Exercise goal:
Look through the entries for the string "title", and copy each line that holds it.

Data extracted from a collection
BEGIN

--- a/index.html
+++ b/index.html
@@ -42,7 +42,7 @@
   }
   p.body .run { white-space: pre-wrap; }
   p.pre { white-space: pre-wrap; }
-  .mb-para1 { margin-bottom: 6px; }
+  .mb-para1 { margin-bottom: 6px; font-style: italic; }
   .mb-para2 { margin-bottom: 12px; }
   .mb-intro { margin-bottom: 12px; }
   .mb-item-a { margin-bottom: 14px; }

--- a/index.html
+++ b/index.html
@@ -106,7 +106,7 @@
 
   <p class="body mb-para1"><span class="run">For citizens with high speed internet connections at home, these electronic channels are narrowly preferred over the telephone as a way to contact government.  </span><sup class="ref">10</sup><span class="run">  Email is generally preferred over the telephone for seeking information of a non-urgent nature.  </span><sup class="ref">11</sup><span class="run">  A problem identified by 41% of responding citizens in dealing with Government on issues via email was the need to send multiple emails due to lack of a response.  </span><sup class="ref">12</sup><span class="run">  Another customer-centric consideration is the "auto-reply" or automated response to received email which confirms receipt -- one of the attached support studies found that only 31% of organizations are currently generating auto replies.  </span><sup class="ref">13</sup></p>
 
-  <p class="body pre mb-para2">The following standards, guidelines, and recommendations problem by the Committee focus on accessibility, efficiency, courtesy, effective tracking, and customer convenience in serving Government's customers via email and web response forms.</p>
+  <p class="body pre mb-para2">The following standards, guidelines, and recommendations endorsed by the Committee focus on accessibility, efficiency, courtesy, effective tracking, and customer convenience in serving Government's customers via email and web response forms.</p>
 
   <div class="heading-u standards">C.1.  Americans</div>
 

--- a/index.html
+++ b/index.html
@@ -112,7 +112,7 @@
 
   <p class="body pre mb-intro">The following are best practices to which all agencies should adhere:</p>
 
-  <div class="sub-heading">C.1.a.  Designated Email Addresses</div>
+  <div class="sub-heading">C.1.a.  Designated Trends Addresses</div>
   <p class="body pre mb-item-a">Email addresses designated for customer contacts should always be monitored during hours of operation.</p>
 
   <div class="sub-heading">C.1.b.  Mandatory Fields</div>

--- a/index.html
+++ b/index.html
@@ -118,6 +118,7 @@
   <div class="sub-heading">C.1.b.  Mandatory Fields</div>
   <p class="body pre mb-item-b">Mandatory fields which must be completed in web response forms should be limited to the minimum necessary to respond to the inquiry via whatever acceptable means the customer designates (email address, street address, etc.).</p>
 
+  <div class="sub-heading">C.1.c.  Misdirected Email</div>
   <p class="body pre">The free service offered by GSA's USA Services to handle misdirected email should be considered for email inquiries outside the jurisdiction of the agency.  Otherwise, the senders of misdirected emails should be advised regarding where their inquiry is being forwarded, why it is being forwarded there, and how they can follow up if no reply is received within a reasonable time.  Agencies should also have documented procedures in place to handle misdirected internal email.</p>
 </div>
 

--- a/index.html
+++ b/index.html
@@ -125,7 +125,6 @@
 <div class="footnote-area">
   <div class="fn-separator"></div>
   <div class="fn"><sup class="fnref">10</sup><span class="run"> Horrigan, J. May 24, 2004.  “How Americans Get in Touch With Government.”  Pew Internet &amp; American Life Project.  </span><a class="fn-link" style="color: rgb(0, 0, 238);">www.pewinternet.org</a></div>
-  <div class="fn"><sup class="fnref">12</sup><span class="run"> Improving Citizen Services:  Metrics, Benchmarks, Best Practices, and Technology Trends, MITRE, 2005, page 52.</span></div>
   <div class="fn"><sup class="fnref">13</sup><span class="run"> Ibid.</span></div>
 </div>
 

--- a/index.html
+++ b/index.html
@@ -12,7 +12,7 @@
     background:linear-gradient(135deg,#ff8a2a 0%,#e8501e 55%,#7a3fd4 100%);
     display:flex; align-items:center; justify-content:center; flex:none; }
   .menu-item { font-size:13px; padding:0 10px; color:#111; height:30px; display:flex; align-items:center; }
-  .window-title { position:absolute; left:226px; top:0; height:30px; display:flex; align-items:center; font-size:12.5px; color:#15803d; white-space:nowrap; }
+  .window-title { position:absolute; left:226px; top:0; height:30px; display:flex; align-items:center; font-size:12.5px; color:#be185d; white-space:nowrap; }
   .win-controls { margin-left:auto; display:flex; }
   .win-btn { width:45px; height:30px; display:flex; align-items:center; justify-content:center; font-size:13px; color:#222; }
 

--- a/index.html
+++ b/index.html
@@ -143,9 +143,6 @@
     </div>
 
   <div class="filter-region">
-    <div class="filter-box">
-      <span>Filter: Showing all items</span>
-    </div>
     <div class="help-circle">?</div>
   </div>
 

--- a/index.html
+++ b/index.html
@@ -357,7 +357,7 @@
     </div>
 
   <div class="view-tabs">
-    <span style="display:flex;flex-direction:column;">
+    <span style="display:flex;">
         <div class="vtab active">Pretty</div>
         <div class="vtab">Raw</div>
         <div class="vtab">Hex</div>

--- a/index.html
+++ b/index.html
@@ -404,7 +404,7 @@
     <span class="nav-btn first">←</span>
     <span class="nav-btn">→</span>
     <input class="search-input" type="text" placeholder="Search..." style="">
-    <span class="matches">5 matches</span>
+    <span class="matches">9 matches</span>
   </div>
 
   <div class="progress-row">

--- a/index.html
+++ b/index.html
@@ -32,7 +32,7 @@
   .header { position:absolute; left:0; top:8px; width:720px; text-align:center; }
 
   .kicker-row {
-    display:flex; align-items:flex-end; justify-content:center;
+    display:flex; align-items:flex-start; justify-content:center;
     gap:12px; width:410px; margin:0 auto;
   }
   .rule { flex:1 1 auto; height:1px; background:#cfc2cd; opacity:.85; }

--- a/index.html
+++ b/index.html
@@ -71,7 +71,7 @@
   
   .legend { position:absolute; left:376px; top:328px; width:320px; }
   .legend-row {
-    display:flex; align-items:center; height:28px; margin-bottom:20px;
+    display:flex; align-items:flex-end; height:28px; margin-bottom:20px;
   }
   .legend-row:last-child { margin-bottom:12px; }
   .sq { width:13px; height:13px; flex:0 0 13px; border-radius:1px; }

END

Solution to this exercise:
-  .window-title { position:absolute; left:226px; top:0; height:30px; display:flex; align-items:center; font-size:12.5px; color:#15803d; white-space:nowrap; }
+  .window-title { position:absolute; left:226px; top:0; height:30px; display:flex; align-items:center; font-size:12.5px; color:#be185d; white-space:nowrap; }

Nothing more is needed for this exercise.